Distance-vector routing protocols (RIP). Routers exchange shortest-path estimates; Bellman-Ford's per-edge relaxation maps naturally to per-link updates. Modern networks have shifted to link-state (Dijkstra-based) protocols, but Bellman-Ford's distributed nature still has uses.
Game and economic models with rebates / refunds. Negative edge weights model "this action gives you energy/money back." Dijkstra would silently mis-handle these.
Detecting impossibility in pathfinding. If the question is "does a feasible path exist," running Bellman-Ford and checking for negative cycles tells you whether the cost can be made arbitrarily low — a sign of a broken model.

Pseudo-code

function bellmanFord(graph, source):
    dist = { v: infinity for v in vertices }
    prev = { v: null for v in vertices }
    dist[source] = 0

    # V-1 rounds of edge relaxation
    for i from 1 to V - 1:
        for each edge (u, v, w):
            if dist[u] + w < dist[v]:
                dist[v] = dist[u] + w
                prev[v] = u

    # V-th round detects negative cycles
    for each edge (u, v, w):
        if dist[u] + w < dist[v]:
            return "NEGATIVE_CYCLE"

    return dist, prev

JavaScript implementation

function bellmanFord(vertices, edges, source) {
  const dist = new Map();
  const prev = new Map();
  for (const v of vertices) {
    dist.set(v, Infinity);
    prev.set(v, null);
  }
  dist.set(source, 0);

  // V-1 rounds of relaxation
  for (let i = 0; i < vertices.length - 1; i++) {
    let changed = false;
    for (const [u, v, w] of edges) {
      if (dist.get(u) + w < dist.get(v)) {
        dist.set(v, dist.get(u) + w);
        prev.set(v, u);
        changed = true;
      }
    }
    if (!changed) break; // early termination — graph is stable
  }

  // V-th round: any further relaxation = negative cycle
  for (const [u, v, w] of edges) {
    if (dist.get(u) + w < dist.get(v)) {
      throw new Error('Negative-weight cycle detected');
    }
  }

  return { dist, prev };
}

The early-termination optimization (if (!changed) break) is huge in practice.

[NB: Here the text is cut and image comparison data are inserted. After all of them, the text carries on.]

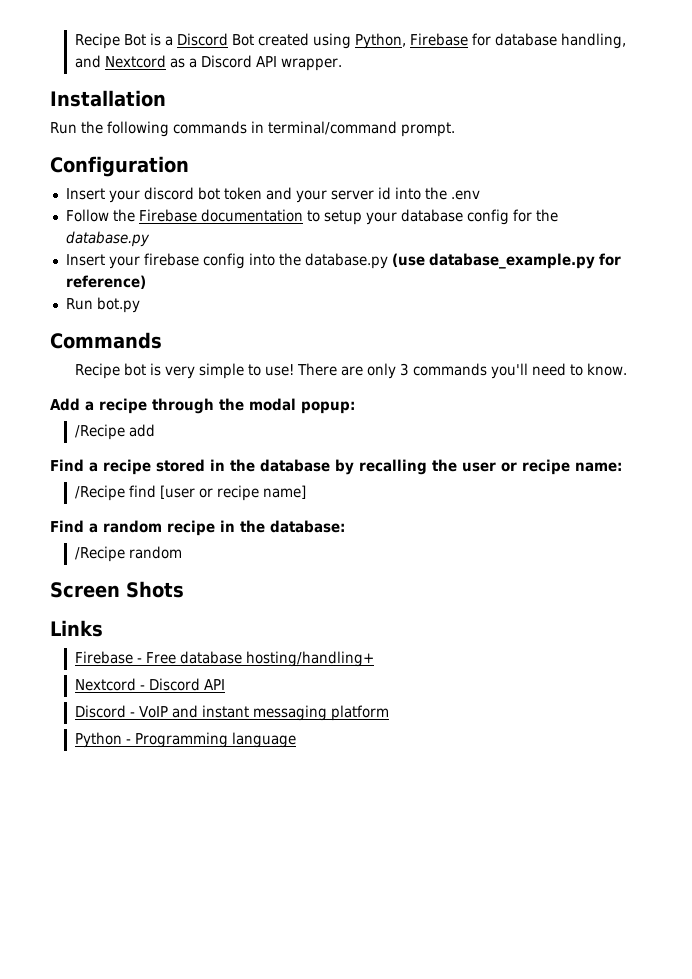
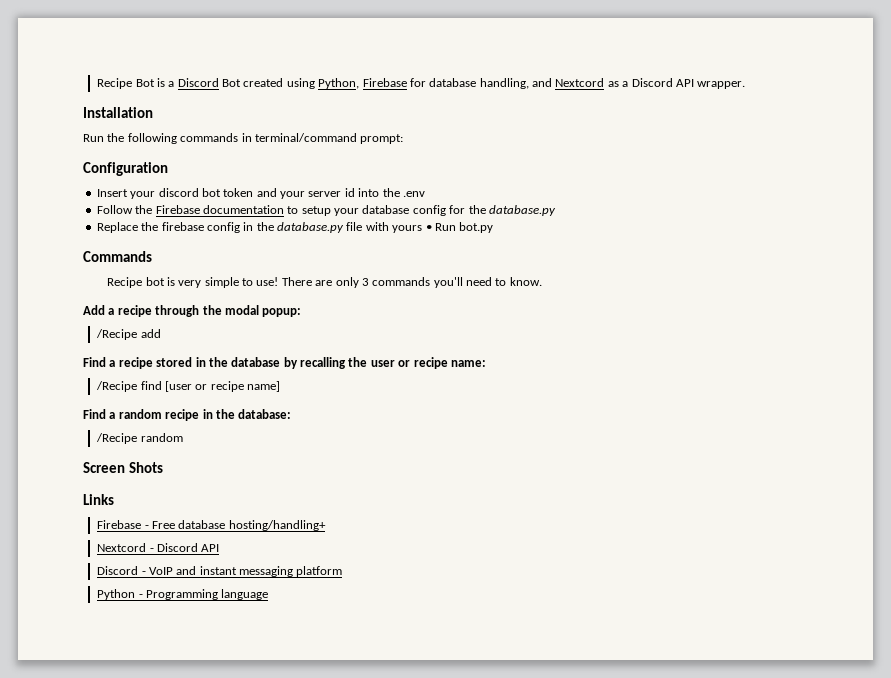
- Run the following commands in terminal/command prompt.
+ Run the following commands in terminal/command prompt:
- Insert your firebase config into the database.py (use database_example.py for reference)
- Run bot.py
+ Replace the firebase config in the database.py file with yours • Run bot.py

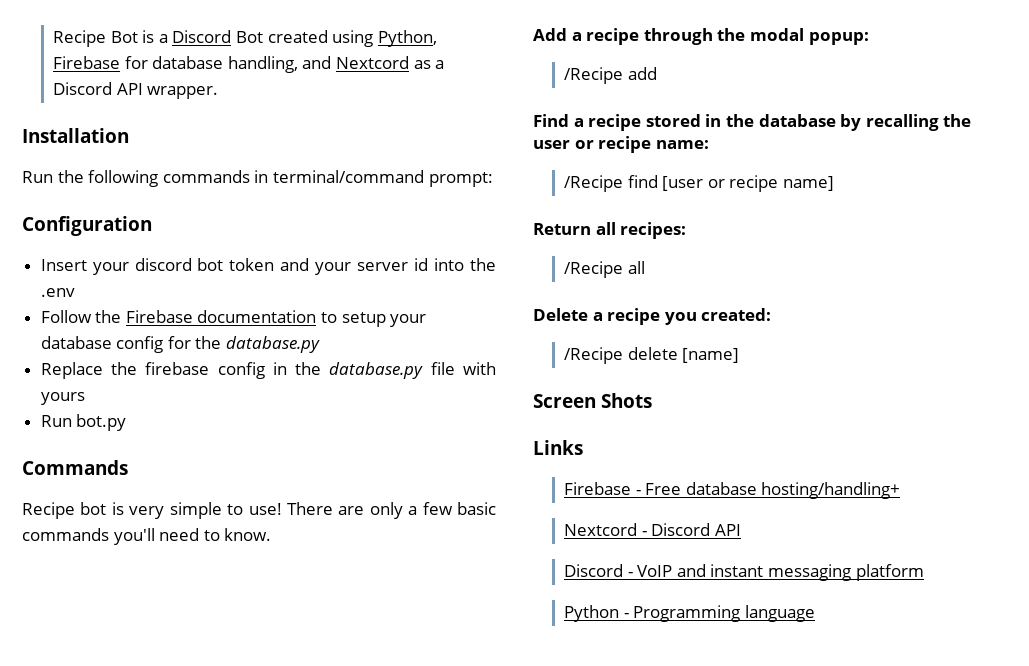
- Replace the firebase config in the database.py file with yours • Run bot.py
+ Replace the firebase config in the database.py file with yours
+ Run bot.py
- There are only 3 commands you'll need to know.
+ There are only a few basic commands you'll need to know.
- Find a random recipe in the database:
- /Recipe random
+ Return all recipes:
+ /Recipe all
+ Delete a recipe you created:
+ /Recipe delete [name]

Graphs that stabilize quickly — most real-world graphs do — finish in far fewer than V-1 rounds. The asymptotic bound stays O(V·E) but the constant factor improves dramatically.

Python implementation

from math import inf

def bellman_ford(vertices, edges, source):
    dist = {v: inf for v in vertices}
    prev = {v: None for v in vertices}
    dist[source] = 0

    # V-1 rounds
    for _ in range(len(vertices) - 1):
        changed = False
        for u, v, w in edges:
            if dist[u] + w < dist[v]:
                dist[v] = dist[u] + w
                prev[v] = u
                changed = True
        if not changed: break

    # Negative cycle check
    for u, v, w in edges:
        if dist[u] + w < dist[v]:
            raise ValueError('Negative-weight cycle')

    return dist, prev

Famous Bellman-Ford problems

Currency Arbitrage Detection

Given exchange rates between n currencies, detect a sequence of trades that produces profit. Construct a graph with vertex per currency and edge weight -log(rate) from currency A to B. A negative cycle in this graph is a profitable trade sequence — the negative logs sum to a negative number, so the original rates multiply to greater than 1. Run Bellman-Ford from any vertex; the V-th round flag indicates whether arbitrage exists.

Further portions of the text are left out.